■ PROBLEM STATEMENT
With the pictures left out, please return exactly the line holding "символы экранируются: )" and each following line until the entries end.

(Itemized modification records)
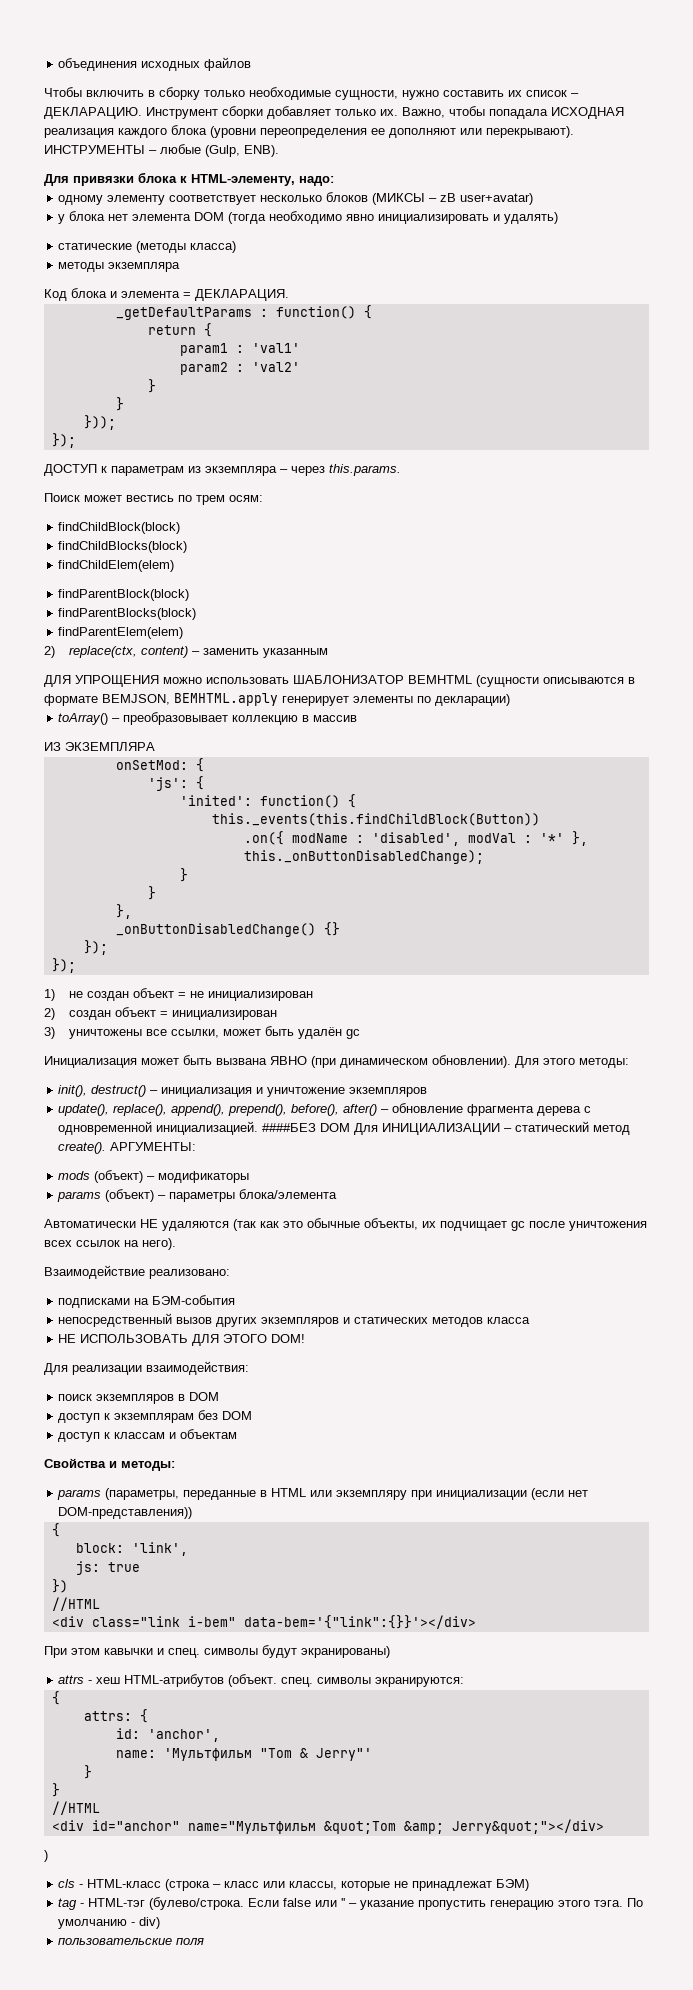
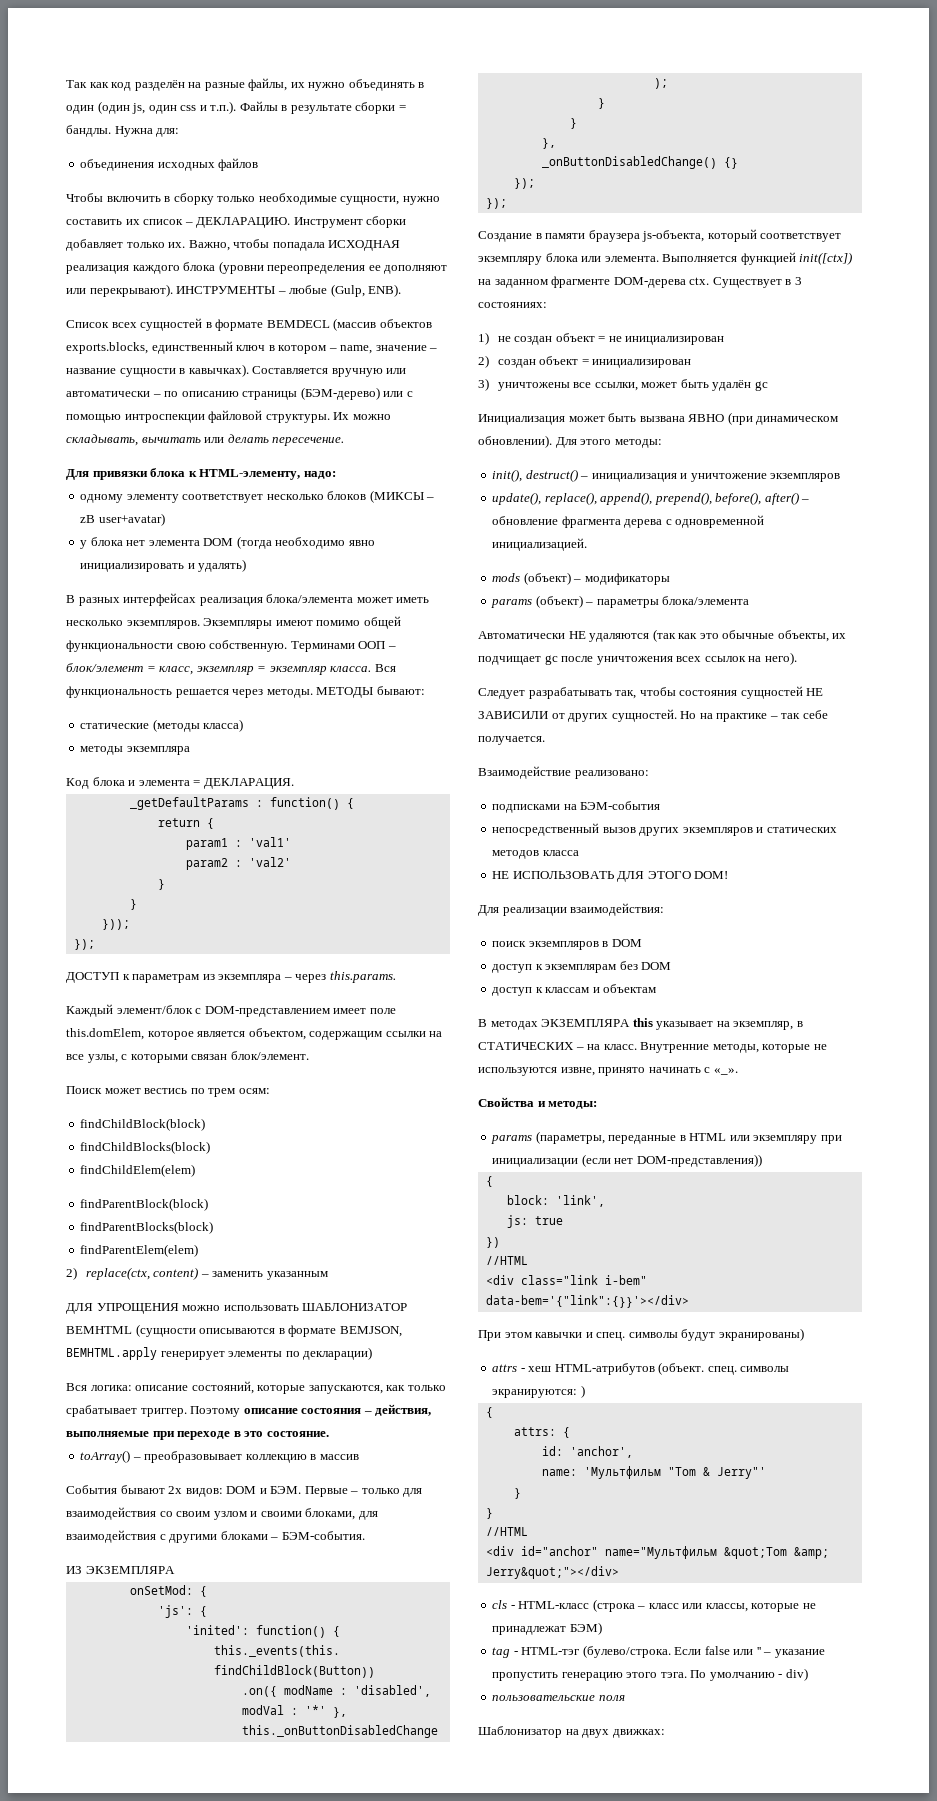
+ Так как код разделён на разные файлы, их нужно объединять в один (один js, один css и т.п.). Файлы в результате сборки = бандлы. Нужна для:
+ Список всех сущностей в формате BEMDECL (массив объектов exports.blocks, единственный ключ в котором – name, значение – название сущности в кавычках). Составляется вручную или автоматически – по описанию страницы (БЭМ-дерево) или с помощью интроспекции файловой структуры. Их можно складывать, вычитать или делать пересечение.
+ В разных интерфейсах реализация блока/элемента может иметь несколько экземпляров. Экземпляры имеют помимо общей функциональности свою собственную. Терминами ООП – блок/элемент = класс, экземпляр = экземпляр класса. Вся функциональность решается через методы. МЕТОДЫ бывают:
+ Каждый элемент/блок с DOM-представлением имеет поле this.domElem, которое является объектом, содержащим ссылки на все узлы, с которыми связан блок/элемент.
+ Вся логика: описание состояний, которые запускаются, как только срабатывает триггер. Поэтому описание состояния – действия, выполняемые при переходе в это состояние.
+ События бывают 2х видов: DOM и БЭМ. Первые – только для взаимодействия со своим узлом и своими блоками, для взаимодействия с другими блоками – БЭМ-события.
+ Создание в памяти браузера js-объекта, который соответствует экземпляру блока или элемента. Выполняется функцией init([ctx]) на заданном фрагменте DOM-дерева ctx. Существует в 3 состояниях:
- ####БЕЗ DOM Для ИНИЦИАЛИЗАЦИИ – статический метод create(). АРГУМЕНТЫ:
+ Следует разрабатывать так, чтобы состояния сущностей НЕ ЗАВИСИЛИ от других сущностей. Но на практике – так себе получается.
+ В методах ЭКЗЕМПЛЯРА this указывает на экземпляр, в СТАТИЧЕСКИХ – на класс. Внутренние методы, которые не используются извне, принято начинать с «_».
- attrs - хеш HTML-атрибутов (объект. спец. символы экранируются:
+ attrs - хеш HTML-атрибутов (объект. спец. символы экранируются: )
- )
+ Шаблонизатор на двух движках:

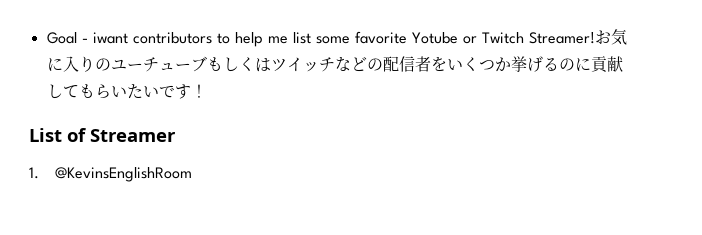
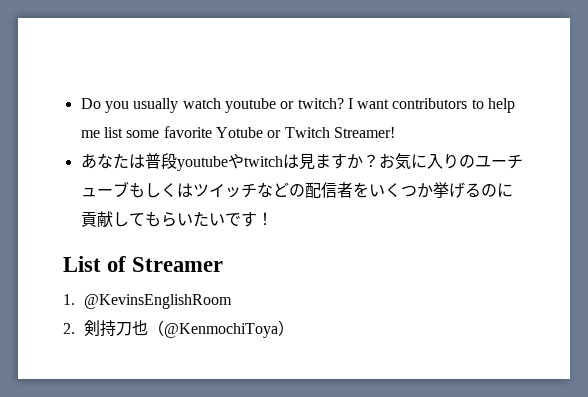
- Goal - iwant contributors to help me list some favorite Yotube or Twitch Streamer!
+ Do you usually watch youtube or twitch? I want contributors to help me list some favorite Yotube or Twitch Streamer!
+ あなたは普段youtubeやtwitchは見ますか？
+ 2.剣持刀也（@KenmochiToya）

■ SOLUTION FOR THIS EXERCISE
+ attrs - хеш HTML-атрибутов (объект. спец. символы экранируются: )
- )
+ Шаблонизатор на двух движках:

- Goal - iwant contributors to help me list some favorite Yotube or Twitch Streamer!
+ Do you usually watch youtube or twitch? I want contributors to help me list some favorite Yotube or Twitch Streamer!
+ あなたは普段youtubeやtwitchは見ますか？
+ 2.剣持刀也（@KenmochiToya）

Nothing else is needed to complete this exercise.